# [What you have to do]
Lift out each line of the data that holds "flex".

# [Supplied data]
Segment Open

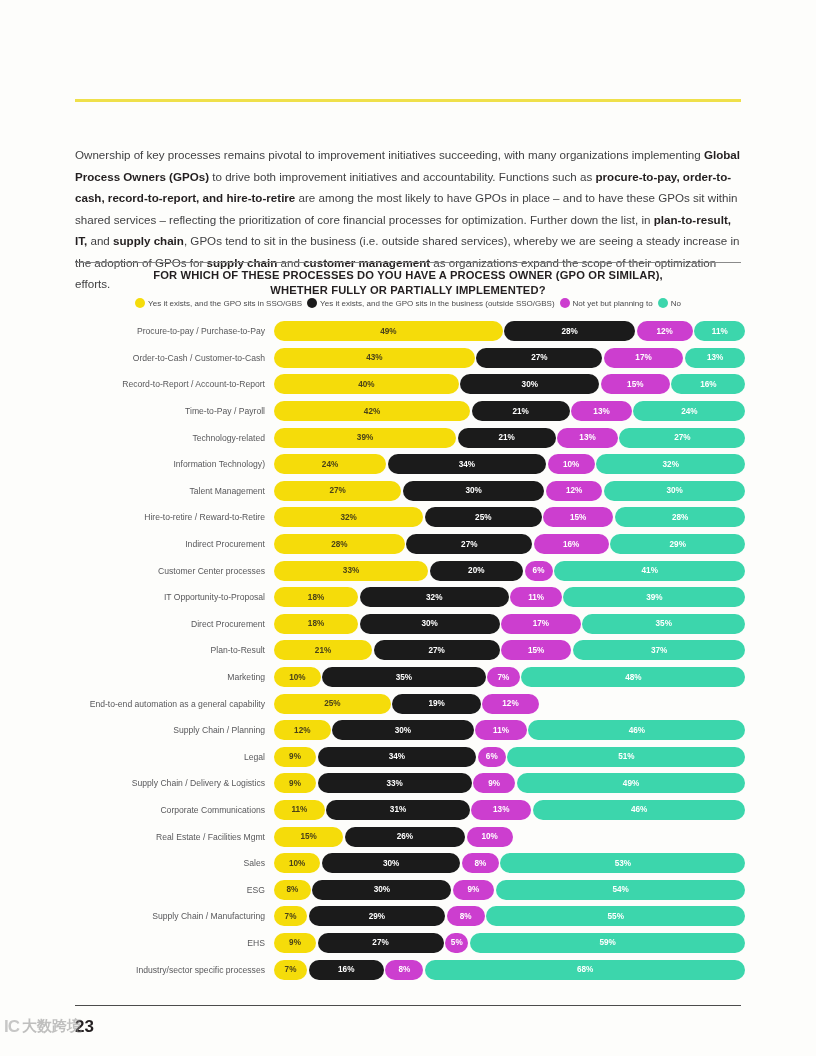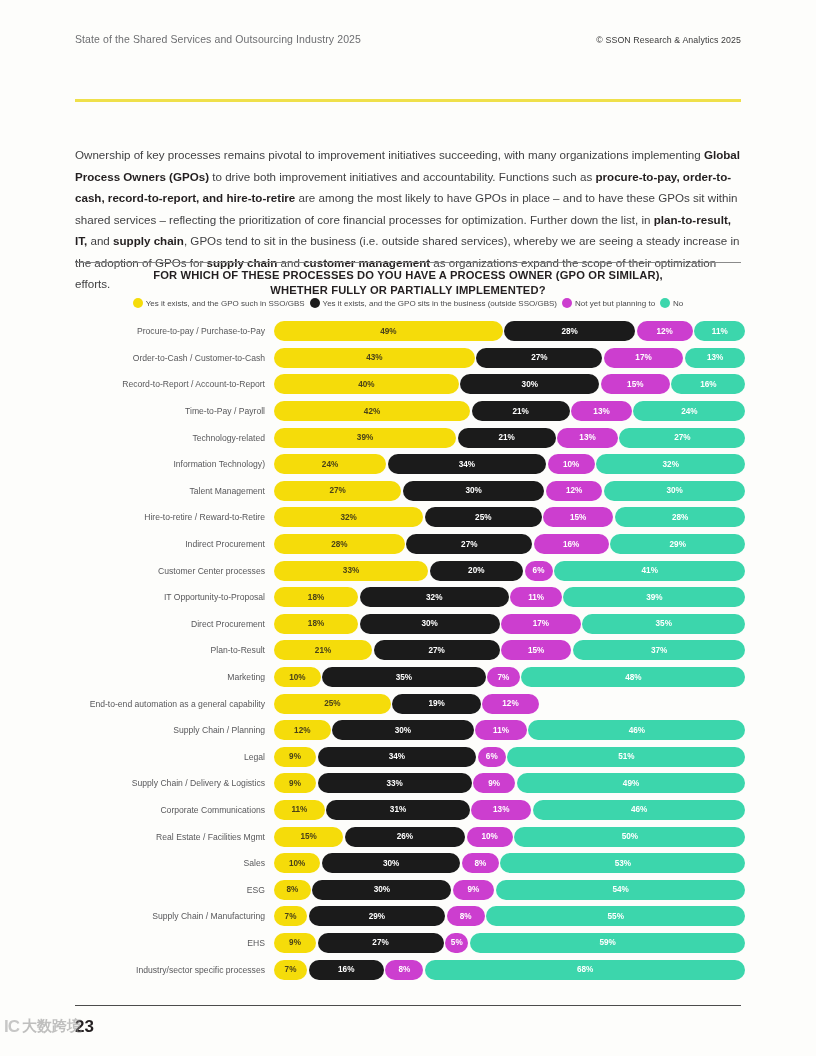--- a/index.html
+++ b/index.html
@@ -142,10 +142,6 @@
 
 <div class="page">
 
-  <div class="runhead">
-    <div class="left">State of the Shared Services and Outsourcing Industry 2025</div>
-    <div class="right">© SSON Research &amp; Analytics 2025</div>
-  </div>
 
   <div class="title-rule"></div>
 

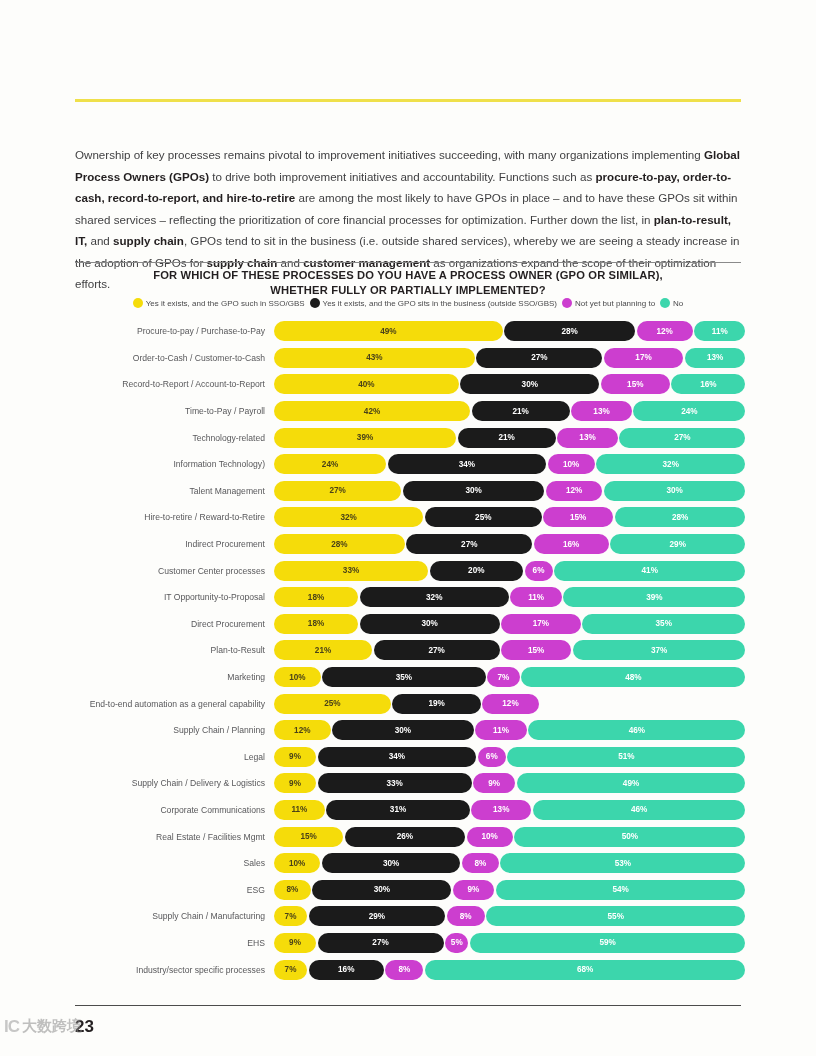--- a/index.html
+++ b/index.html
@@ -156,7 +156,7 @@
   <div class="legend" id="legend">
       <div class="item">
         <span class="dot" style="background: rgb(245, 220, 10);"></span>
-        <span class="lbl">Yes it exists, and the GPO such in SSO/GBS</span>
+        <span class="lbl">Yes it exists, and the GPO sits in SSO/GBS</span>
       </div>
       <div class="item">
         <span class="dot" style="background: rgb(27, 27, 27);"></span>

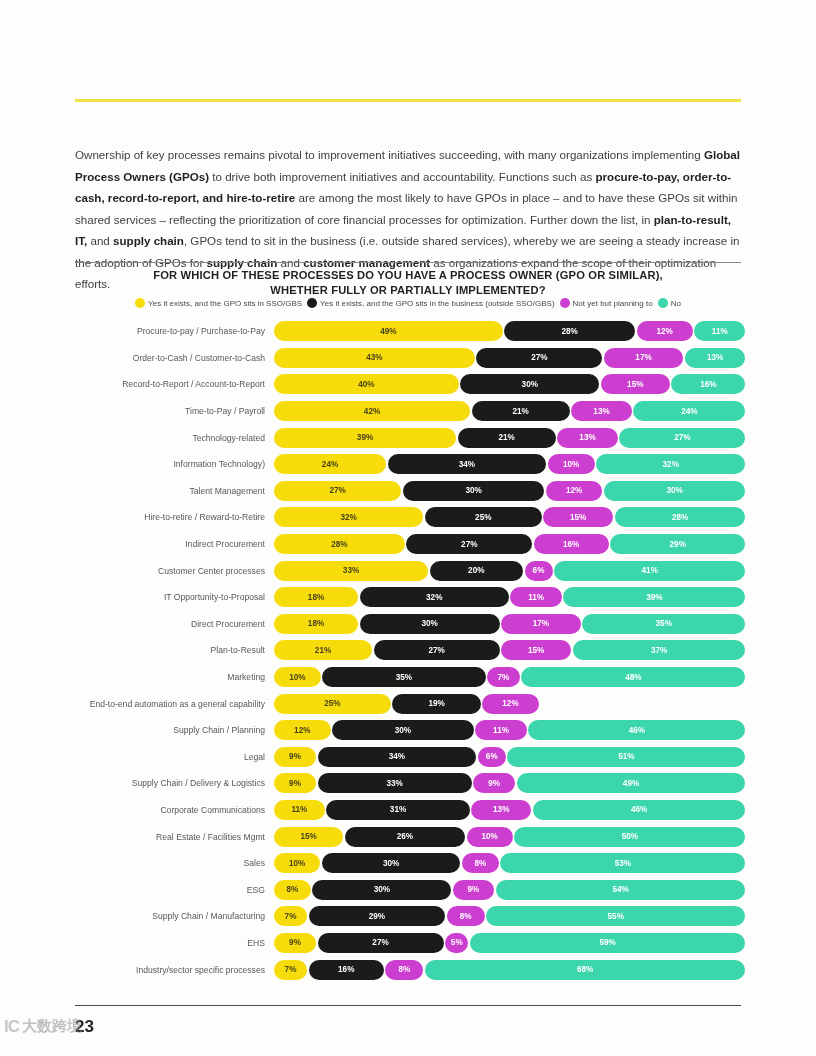--- a/index.html
+++ b/index.html
@@ -349,7 +349,6 @@
           <div class="seg s0" style="flex: 0 0 14.8515%;">15%</div>
           <div class="seg s1" style="flex: 0 0 25.7426%;">26%</div>
           <div class="seg s2" style="flex: 0 0 9.90099%;">10%</div>
-          <div class="seg s3" style="flex: 0 0 49.505%;">50%</div>
         </div>
       </div>
       <div class="row">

Segment Closed

# [Task response]
           <div class="seg s0" style="flex: 0 0 14.8515%;">15%</div>
           <div class="seg s1" style="flex: 0 0 25.7426%;">26%</div>
           <div class="seg s2" style="flex: 0 0 9.90099%;">10%</div>
-          <div class="seg s3" style="flex: 0 0 49.505%;">50%</div>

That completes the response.